#### Your task:
Find the lines below that contain the word "JVET" and count them. Only the number should be given.

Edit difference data
==============================
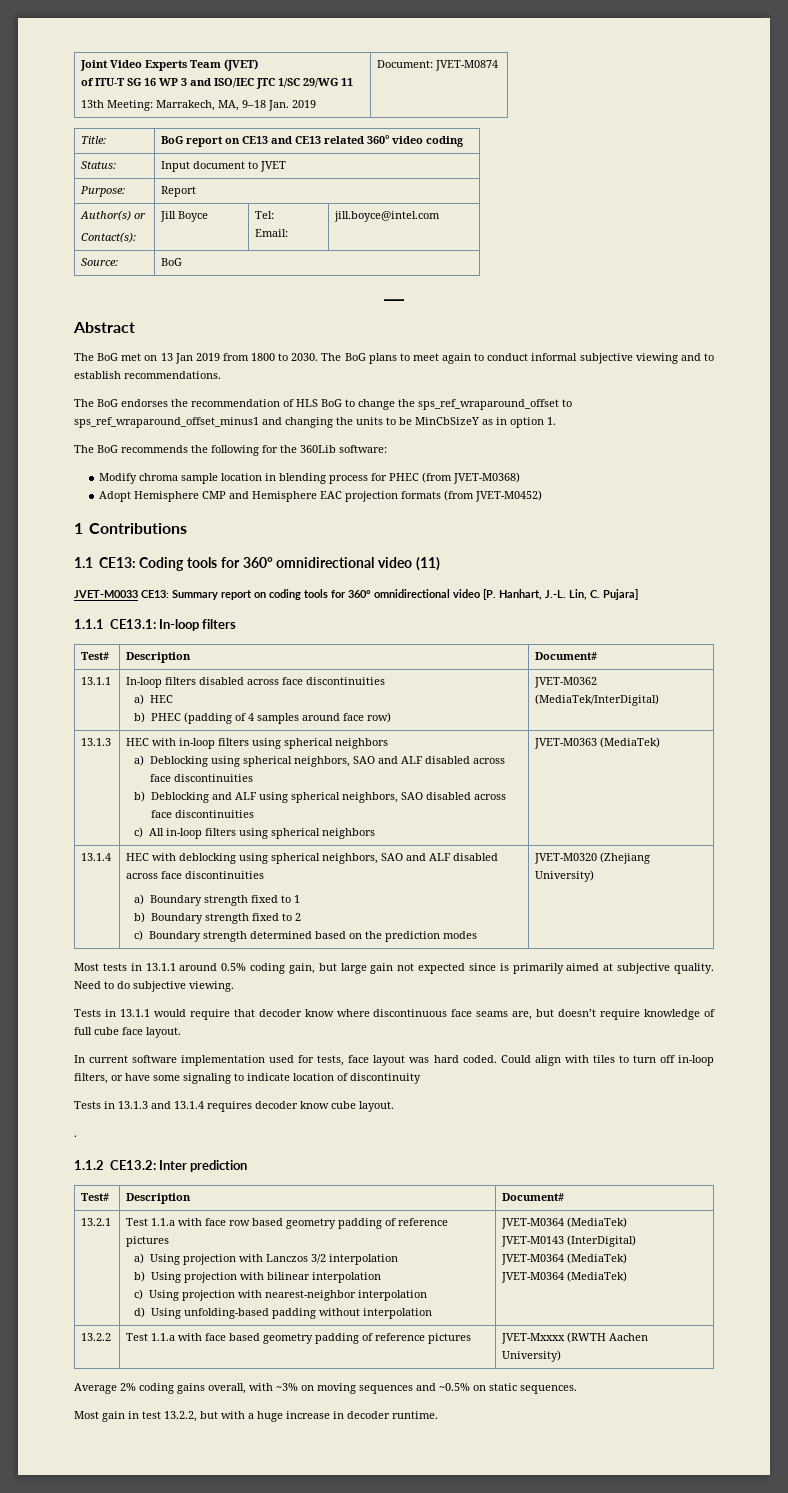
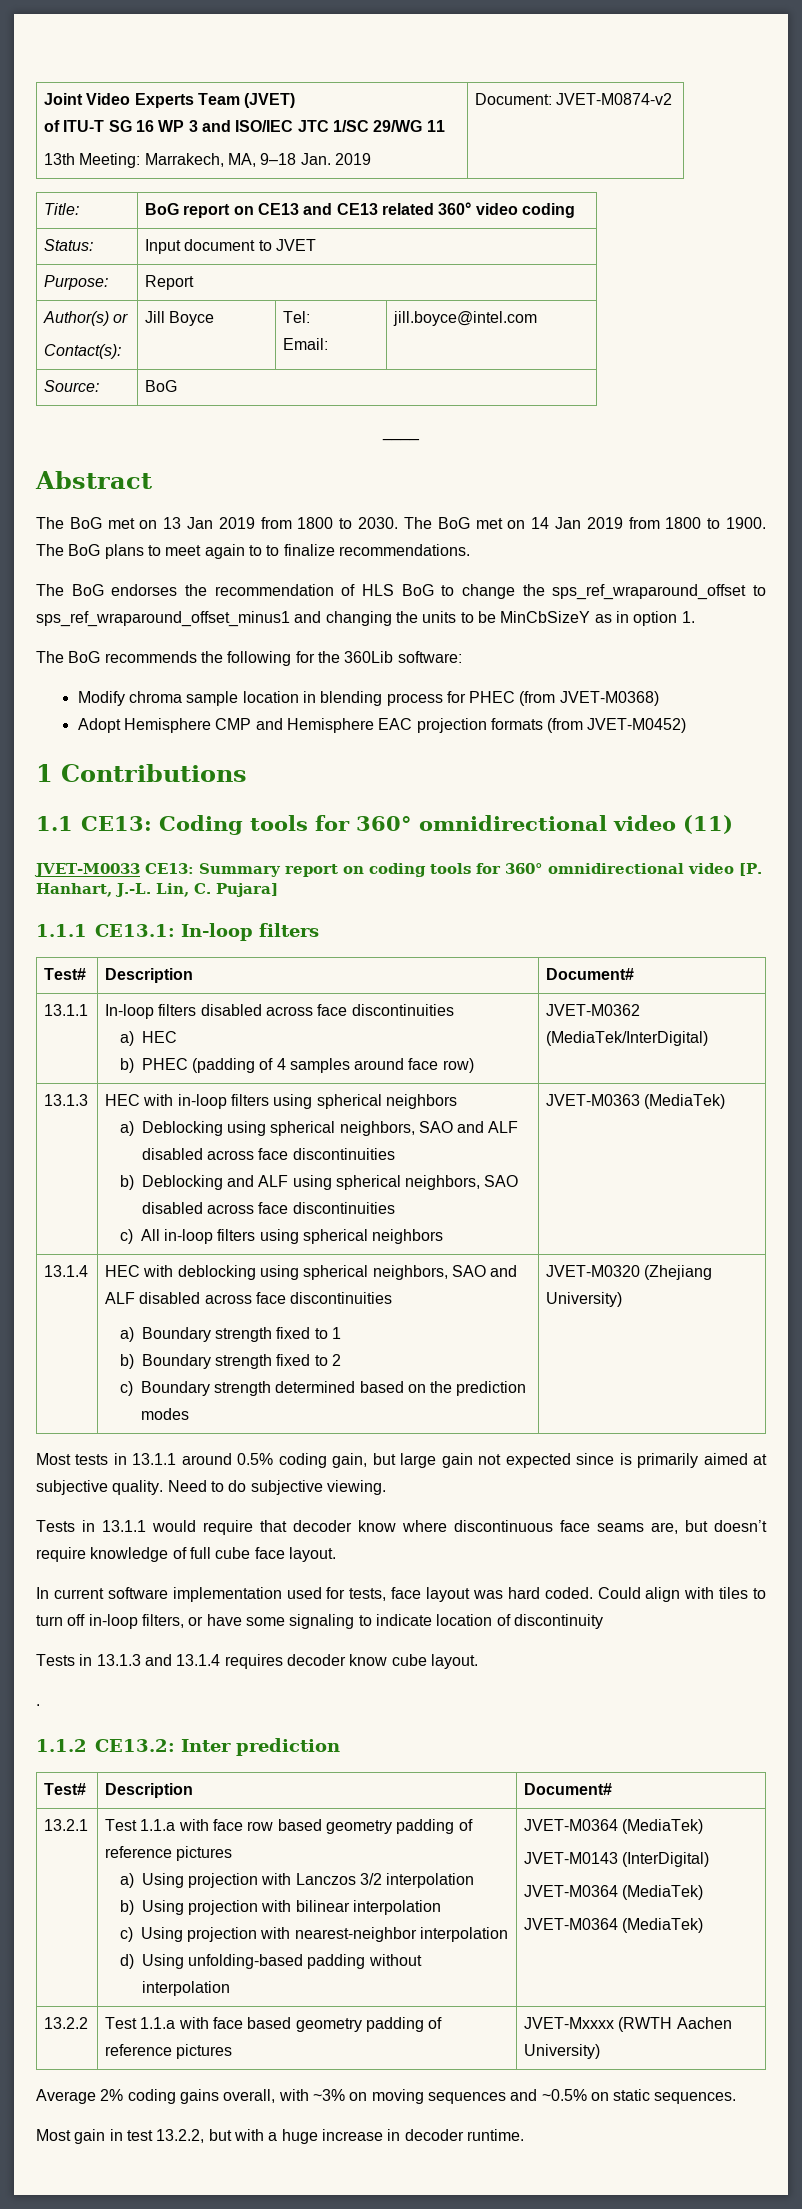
  Joint Video Experts Team (JVET)
  of ITU-T SG 16 WP 3 and ISO/IEC JTC 1/SC 29/WG 11
- 13th Meeting: Marrakech, MA, 9–18 Jan. 2019 | Document: JVET-M0874
+ 13th Meeting: Marrakech, MA, 9–18 Jan. 2019 | Document: JVET-M0874-v2
- The BoG plans to meet again to conduct informal subjective viewing and to establish recommendations.
+ The BoG met on 14 Jan 2019 from 1800 to 1900. The BoG plans to meet again to to finalize recommendations.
==============================
#### Solution below:
3